▸ **WHAT NEEDS TO BE DONE**: Your answer should consist only of the lines from the line containing "[75,69,120,78] selectors ->" through the last line below, each repeated exactly.

▸ **Saved entries**:
=== Begin Enclosure ===
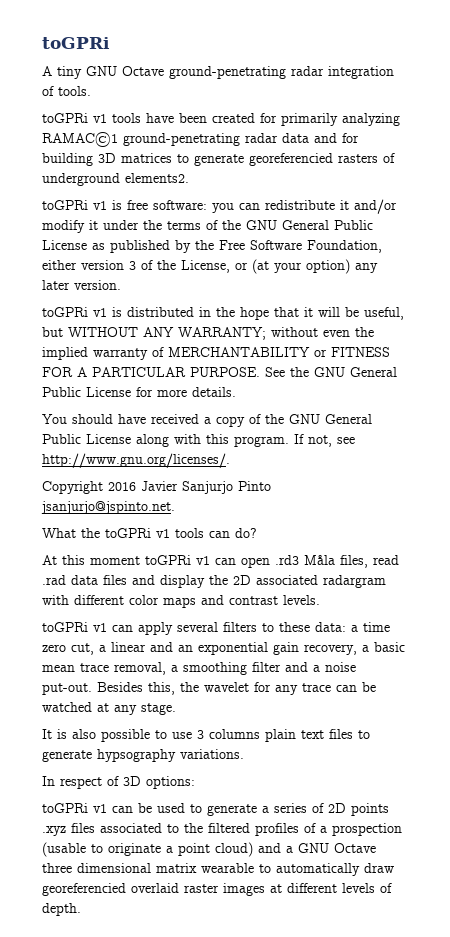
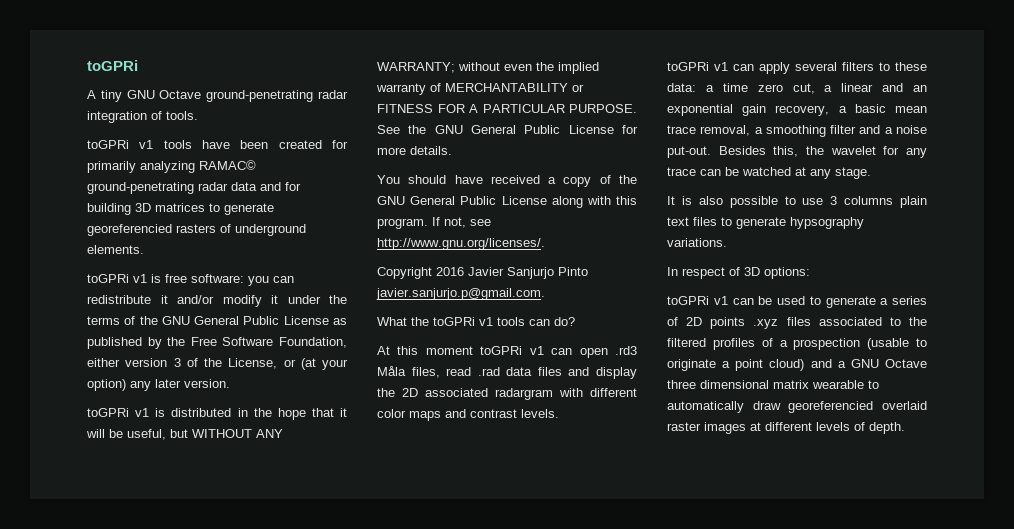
[42,132,118,147] RAMAC©1 -> [199,160,256,170] RAMAC©
[125,173,189,183] elements2. -> [87,245,144,254] elements.
[41,501,175,514] jsanjurjo@jspinto.net. -> [376,288,545,300] javier.sanjurjo.p@gmail.com.

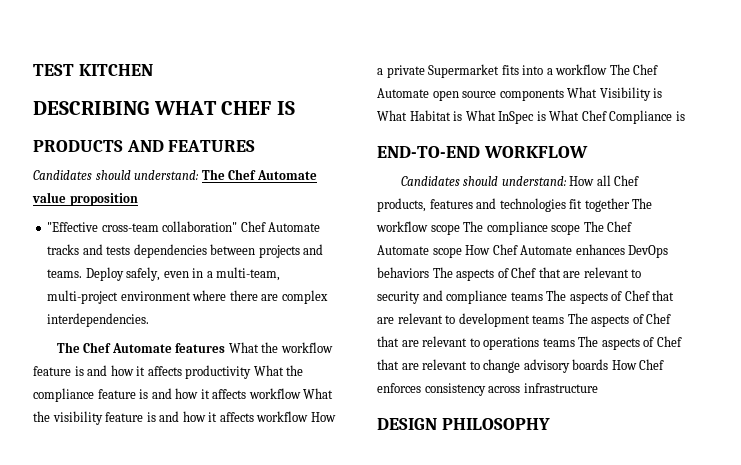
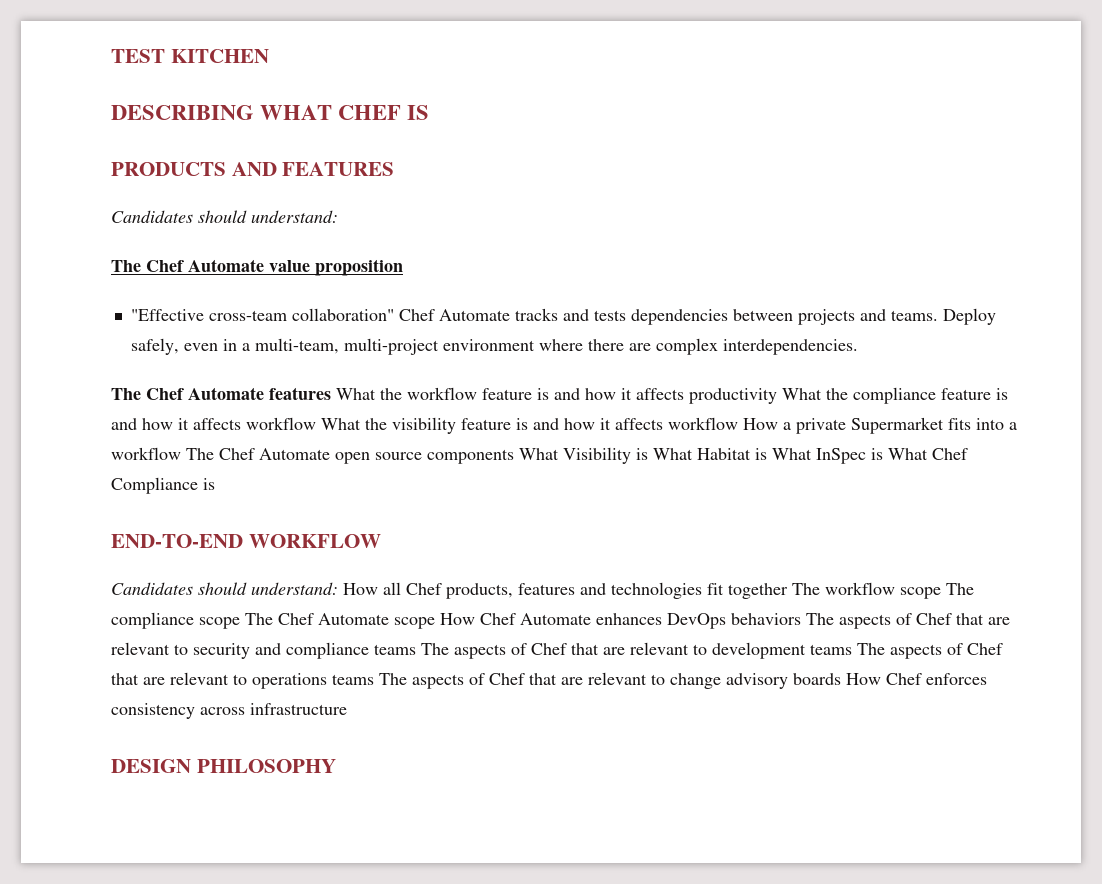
(200, 175) none -> (338, 216) //

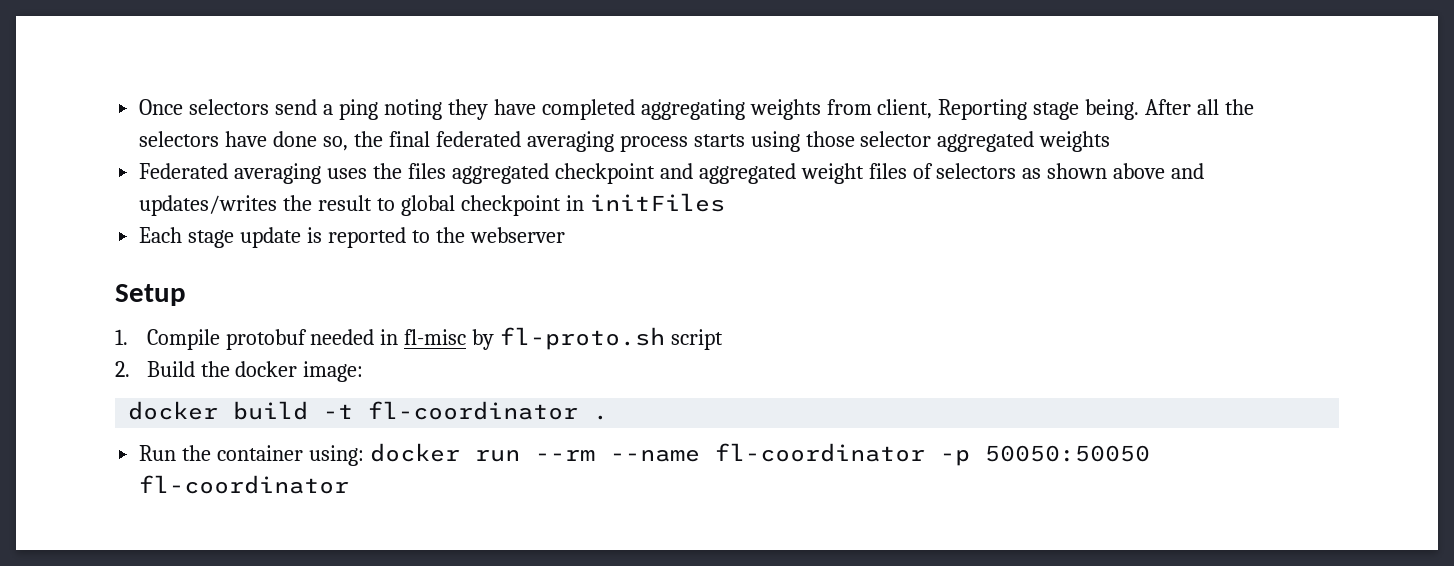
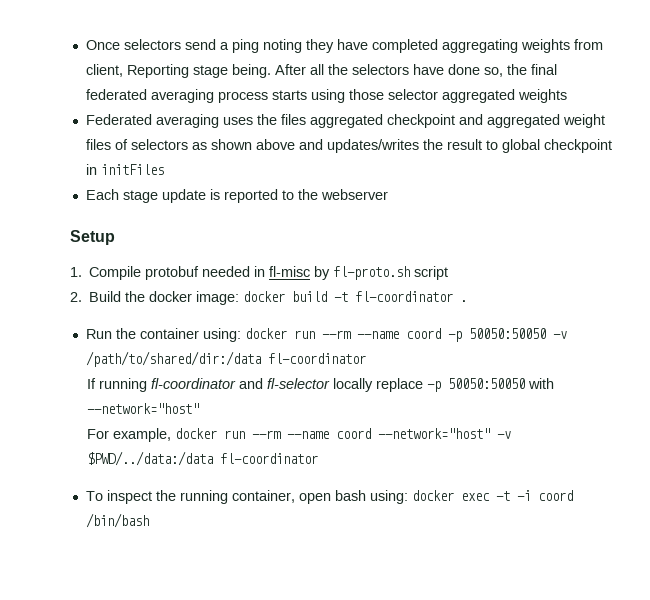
(364, 371) // -> (240, 298) none
[714,443,1150,466] [139,475,350,494] fl-coordinator -p 50050:50050 fl-coordinator -> [405,328,567,342] [85,351,366,367] [86,378,554,392] [86,403,199,414] [86,428,511,442] [86,451,318,466] [85,490,573,504] [85,513,149,528] coord -p 50050:50050 -v /path/to/shared/dir:/data fl-coordinator // If running fl-coordinator and fl-selector locally replace -p 50050:50050 with --network="host" // For example, docker run --rm --name coord --network="host" -v $PWD/../data:/data fl-coordinator // To inspect the running container, open bash using: docker exec -t -i coord /bin/bash

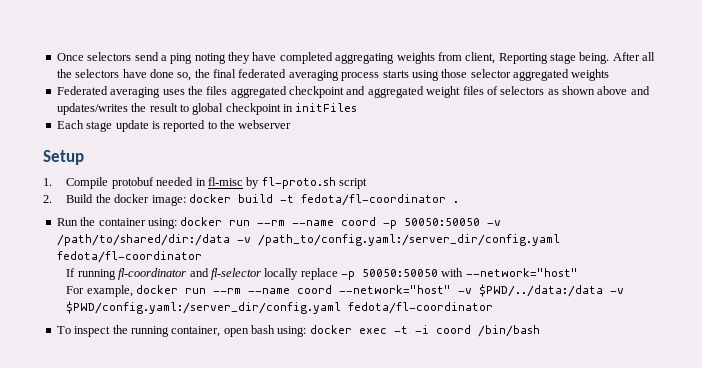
[355,291,454,302] fl-coordinator -> [300,194,446,206] fedota/fl-coordinator
[267,353,366,364] fl-coordinator -> [236,234,560,246] [56,251,202,263] -v /path_to/config.yaml:/server_dir/config.yaml fedota/fl-coordinator
[219,453,318,464] fl-coordinator -> [610,288,625,294] [66,301,494,314] -v $PWD/config.yaml:/server_dir/config.yaml fedota/fl-coordinator

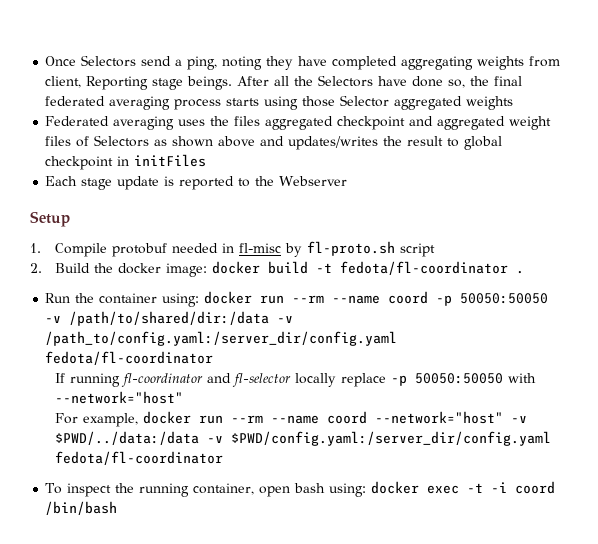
[87,52,132,61] selectors -> [81,55,137,67] Selectors
[170,53,193,64] ping -> [187,56,218,70] ping,
[579,52,610,64] being. -> [187,76,233,90] beings.
[75,69,120,78] selectors -> [318,75,374,87] Selectors
[470,69,511,78] selector -> [340,95,390,107] Selector
[500,86,545,95] selectors -> [94,135,150,147] Selectors
[238,120,292,129] webserver -> [279,176,348,186] Webserver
=== End Enclosure ===
▸ **WRITTEN RESPONSE**:
[75,69,120,78] selectors -> [318,75,374,87] Selectors
[470,69,511,78] selector -> [340,95,390,107] Selector
[500,86,545,95] selectors -> [94,135,150,147] Selectors
[238,120,292,129] webserver -> [279,176,348,186] Webserver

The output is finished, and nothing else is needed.